Democratizing US Healthcare: Price Transparency
Motivation
9% of Americans are aware hospitals must disclose prices online.
48.7% Hospitals have Cash Rates less than Median Commercial Rates for a given procedure.
36.3% of Americans have either no insurance or High Deductible Plans (HDHPs).
In light of the CMS Hospital Price Transparency Regulation (45 CFR §180.50) implemented in 2022, there is a clear need to unlock public health insights since this mandate revolutionized access to healthcare pricing information. The regulation mandates that hospitals provide comprehensive, easily accessible, and understandable pricing information online, including the standard charges for items and services, as well as the negotiated rates with insurers. This groundbreaking policy unlocks healthcare prices like never before, empowering patients to make more informed decisions regarding their healthcare choices and expenses.
Dataset
We assembled a dataset of healthcare pricing data from Turquoise Health, along with Social Determinants of Health (SDoH) factors from various sources, such as the CDC/ATSDR SVI, CMS Cost Reports, Census American Community Survey (ACS), American Hospital Association (AHA), and others. The Turquoise Health dataset provided pricing information for 4,000 hospitals across 50 states, while the SDoH dataset incorporated crucial variables from diverse government and public health agencies.
Modeling
We employed Quantile Regression using the Least Squares method on a dataset with 586,095 observations. The model's performance was evaluated using the pseudo R-squared value. Our model explains approximately 16.76% of the variability in the dependent variable 'rate_log' as indicated by the pseudo R-squared value of 0.1676.
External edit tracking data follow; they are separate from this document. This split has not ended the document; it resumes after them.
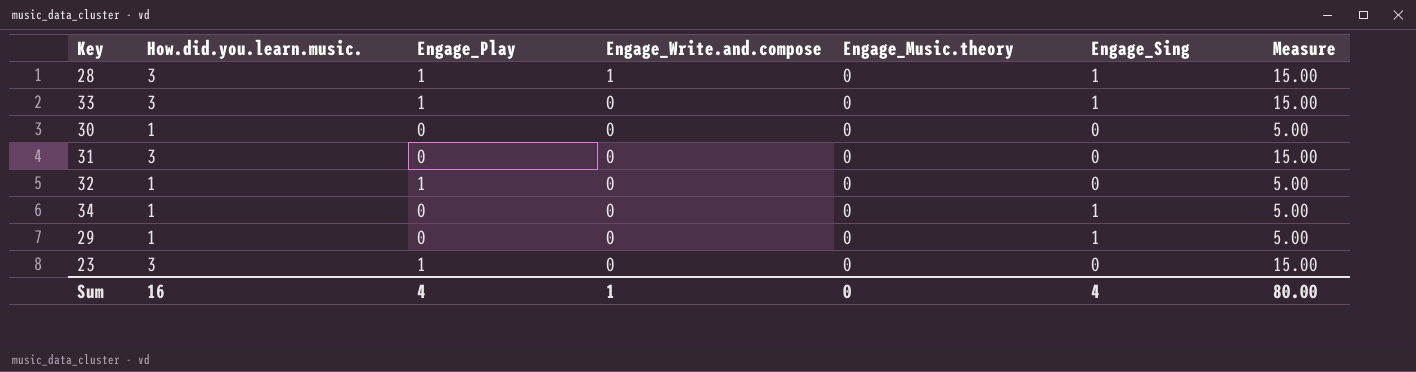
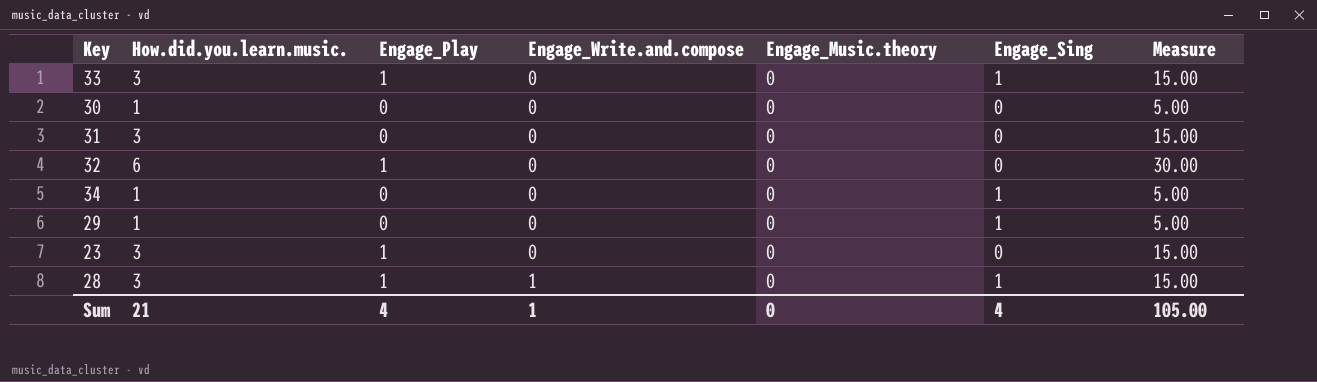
row order: Engage_Write.and.compose descending -> Engage_Write.and.compose ascending
32 | How.did.you.learn.music.: 1 -> 6
32 | Measure: 5.00 -> 30.00
Sum | How.did.you.learn.music.: 16 -> 21
Sum | Measure: 80.00 -> 105.00

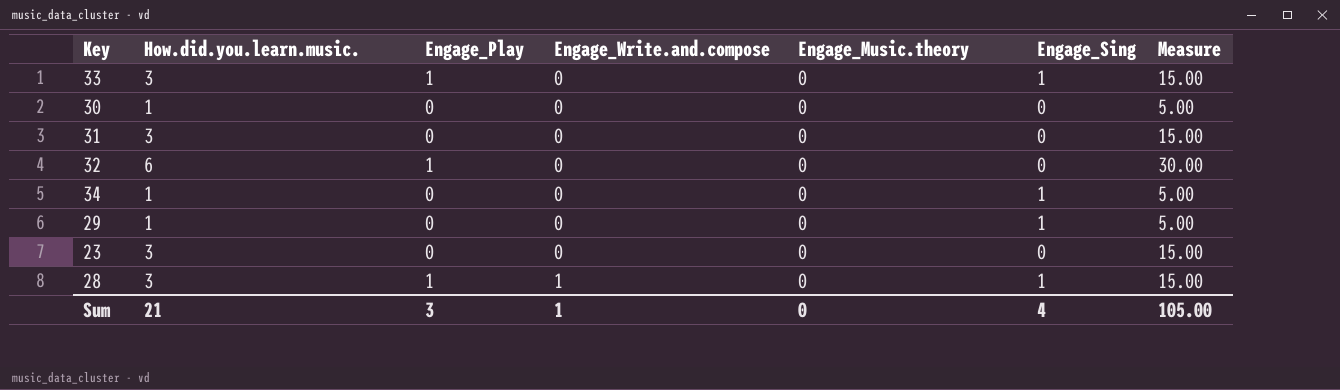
23 | Engage_Play: 1 -> 0
Sum | Engage_Play: 4 -> 3

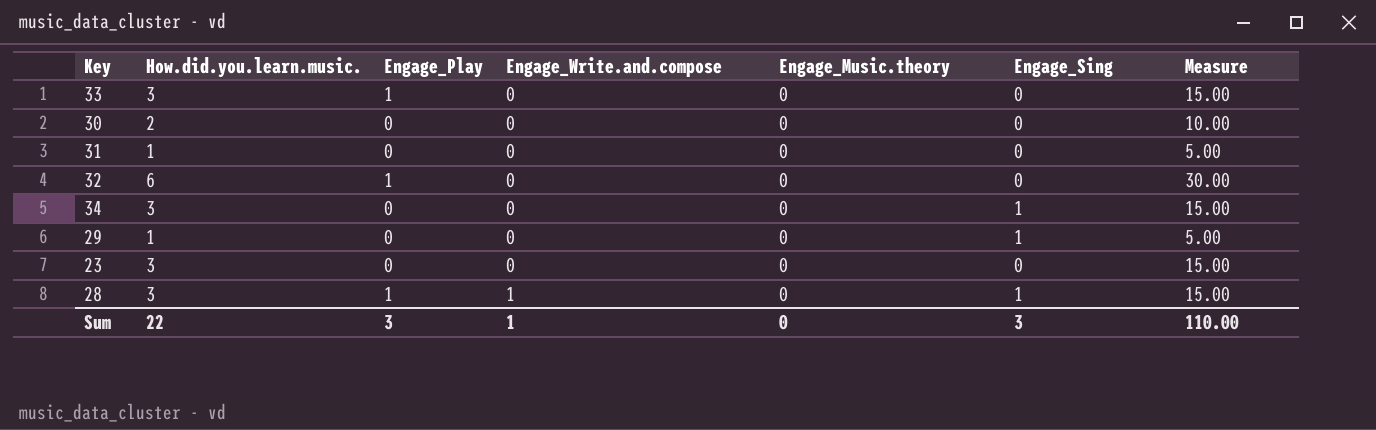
33 | Engage_Sing: 1 -> 0
30 | How.did.you.learn.music.: 1 -> 2
30 | Measure: 5.00 -> 10.00
31 | How.did.you.learn.music.: 3 -> 1
31 | Measure: 15.00 -> 5.00
34 | How.did.you.learn.music.: 1 -> 3
34 | Measure: 5.00 -> 15.00
Sum | How.did.you.learn.music.: 21 -> 22
Sum | Engage_Sing: 4 -> 3
Sum | Measure: 105.00 -> 110.00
In conclusion, this Quantile Regression model demonstrates various relationships between the rate_log and the principal components used as independent variables. Many of these principal components have a statistically significant impact on rate_log, while a few do not show a significant relationship.
Real-World Benefit
The real-world benefit of this study lies in its potential to improve price transparency in the healthcare industry, ultimately leading to better-informed decision-making for both patients and healthcare providers. By uncovering associations between SDoH factors and procedure rates, this research could help to identify areas where policy interventions and targeted strategies could reduce healthcare costs and improve access to care.
Additionally, the insights gained from this study could empower patients, particularly those without insurance or with high-deductible plans, to make more informed choices about their healthcare expenses. This could lead to increased competition among healthcare providers, fostering an environment that encourages lower costs and higher quality care. In the long term, a better understanding of healthcare pricing dynamics can contribute to a more equitable and efficient healthcare system.